▶ **WORK TASK**: Look through the records, and wherever the string "Jacket" turns up, copy out that line.

▶ **RECORDS SHOWN**:
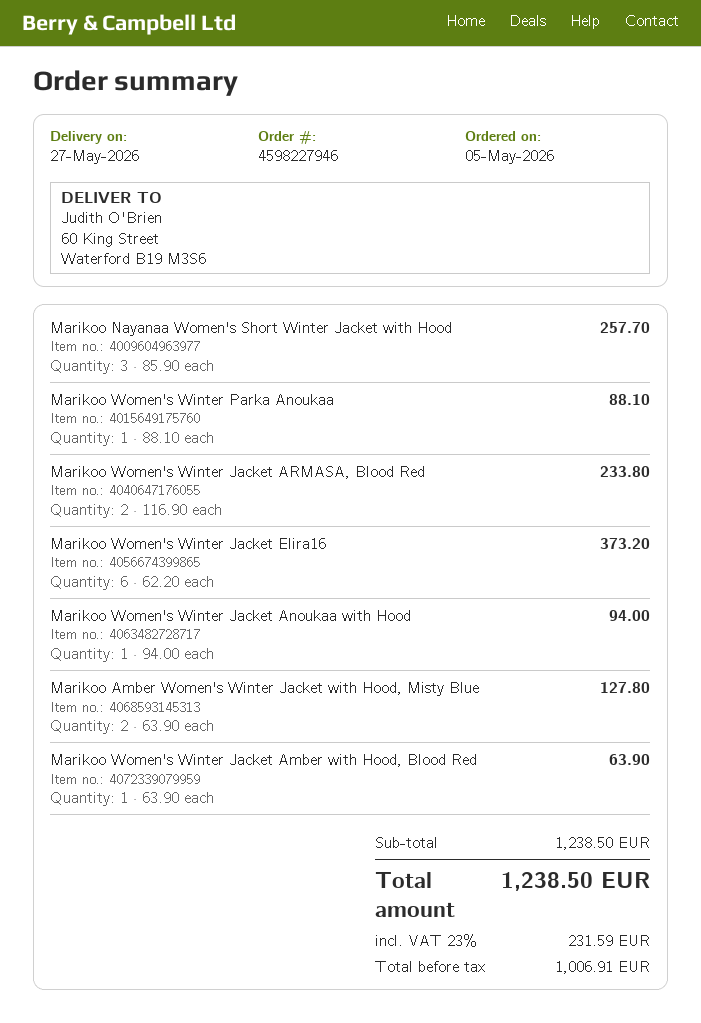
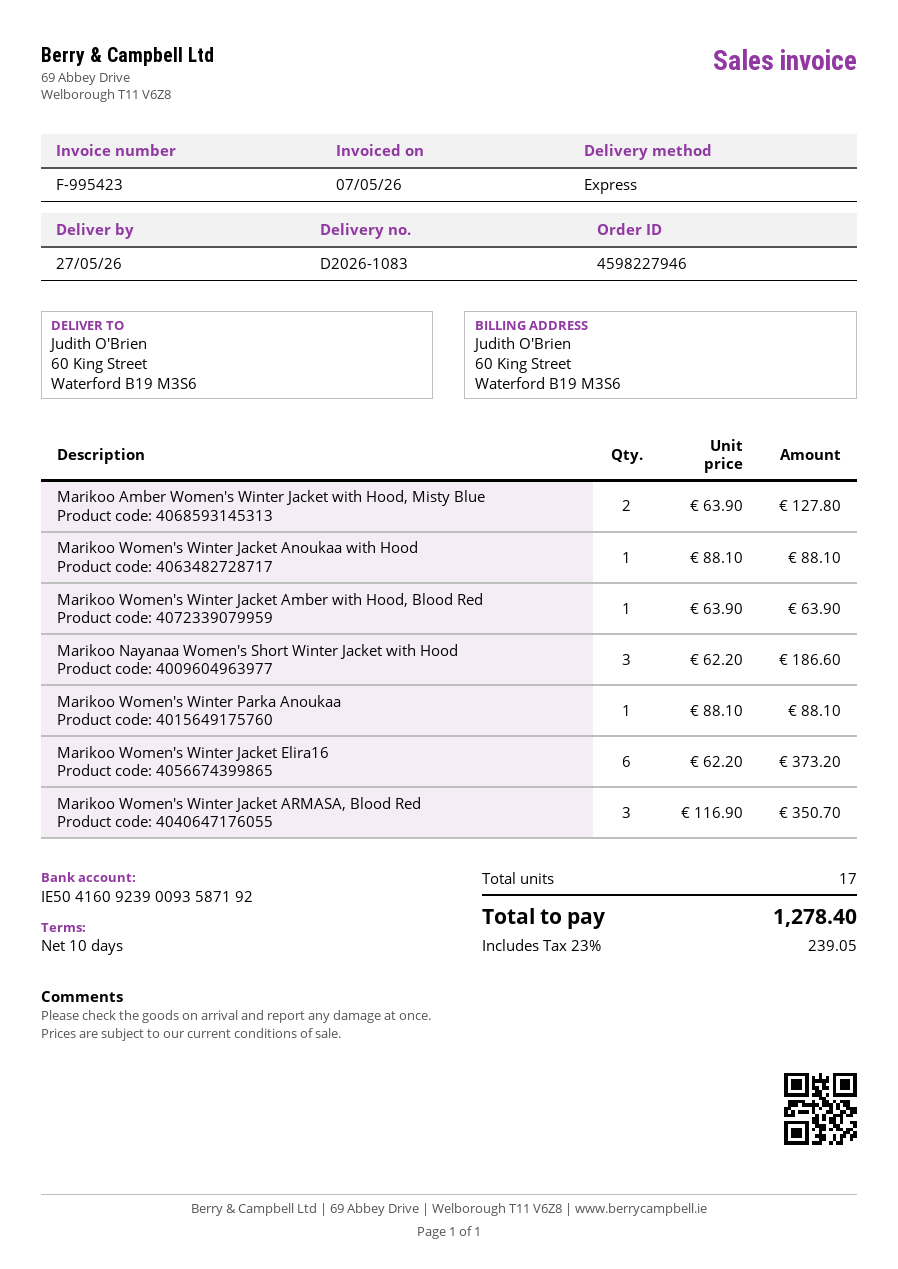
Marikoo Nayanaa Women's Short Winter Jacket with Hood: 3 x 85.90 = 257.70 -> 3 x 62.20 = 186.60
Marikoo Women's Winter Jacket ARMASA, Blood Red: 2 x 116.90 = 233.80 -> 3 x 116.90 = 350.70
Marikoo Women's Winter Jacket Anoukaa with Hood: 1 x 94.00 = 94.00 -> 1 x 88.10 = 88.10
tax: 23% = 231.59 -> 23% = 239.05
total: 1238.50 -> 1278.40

==

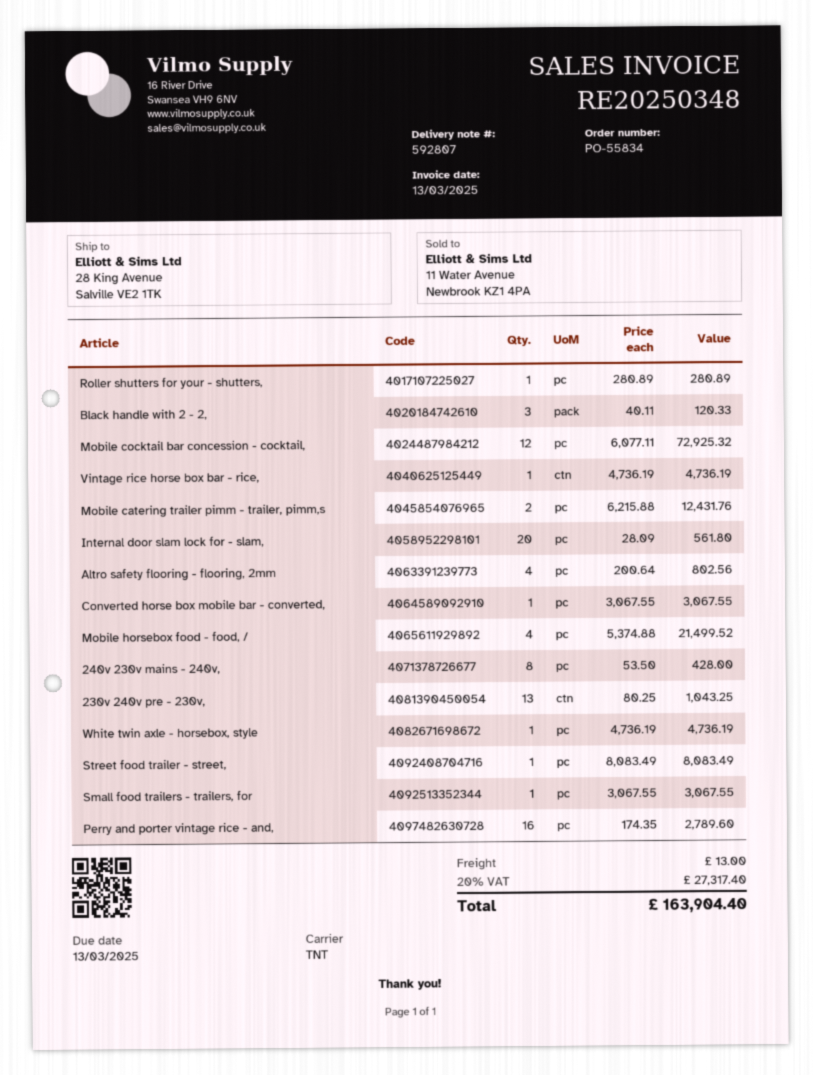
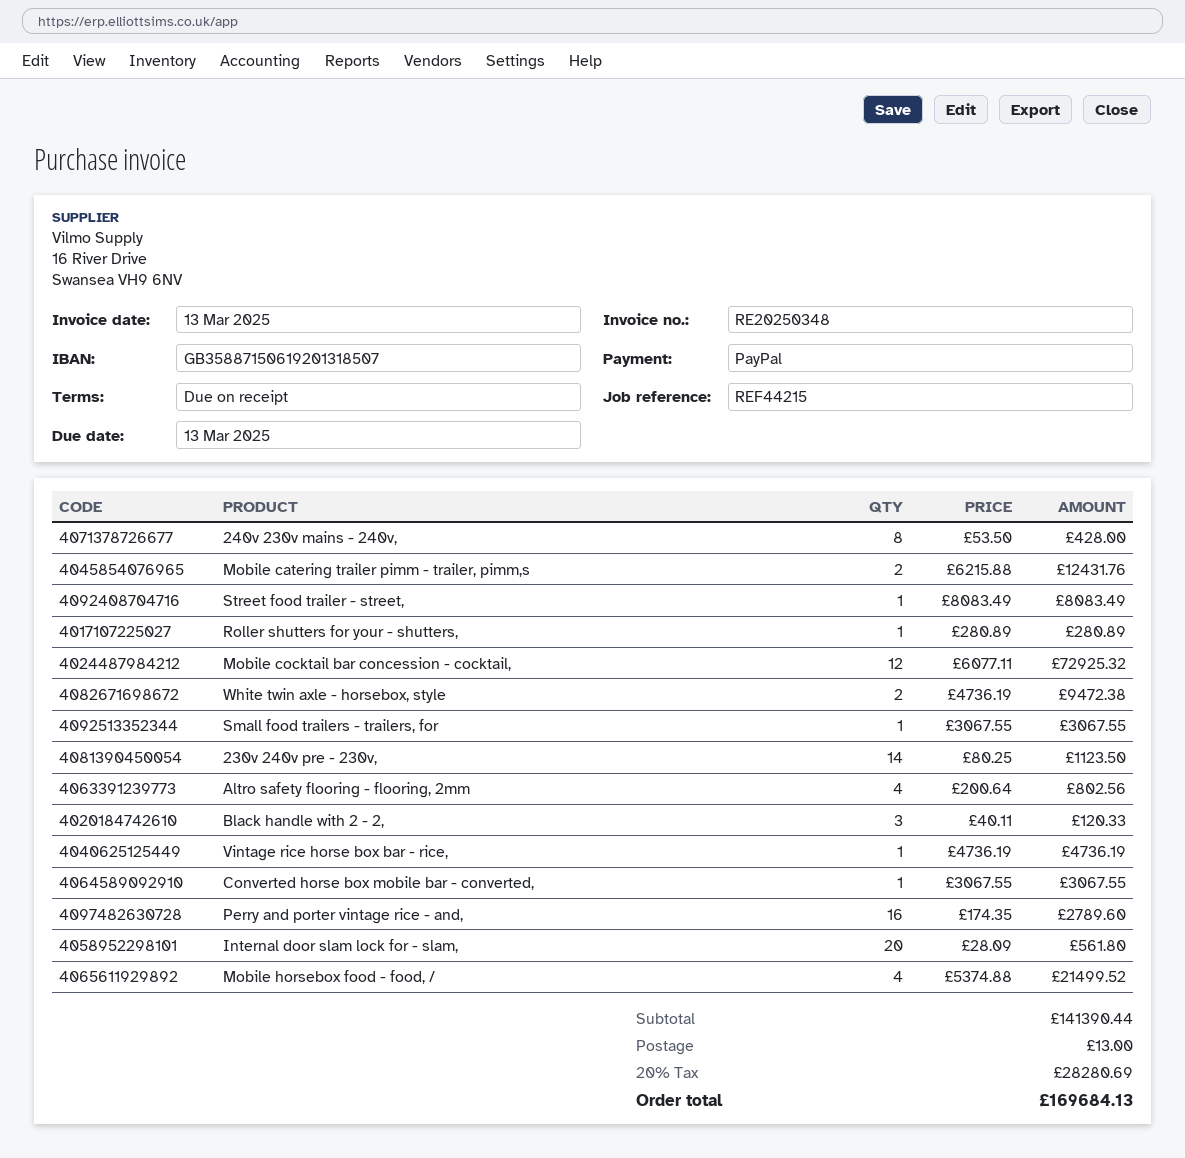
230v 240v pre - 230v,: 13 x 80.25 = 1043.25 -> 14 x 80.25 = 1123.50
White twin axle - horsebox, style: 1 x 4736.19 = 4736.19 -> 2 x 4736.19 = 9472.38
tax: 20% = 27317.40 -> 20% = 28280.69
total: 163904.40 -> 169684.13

▶ **FINAL ANSWER**:
Marikoo Nayanaa Women's Short Winter Jacket with Hood: 3 x 85.90 = 257.70 -> 3 x 62.20 = 186.60
Marikoo Women's Winter Jacket ARMASA, Blood Red: 2 x 116.90 = 233.80 -> 3 x 116.90 = 350.70
Marikoo Women's Winter Jacket Anoukaa with Hood: 1 x 94.00 = 94.00 -> 1 x 88.10 = 88.10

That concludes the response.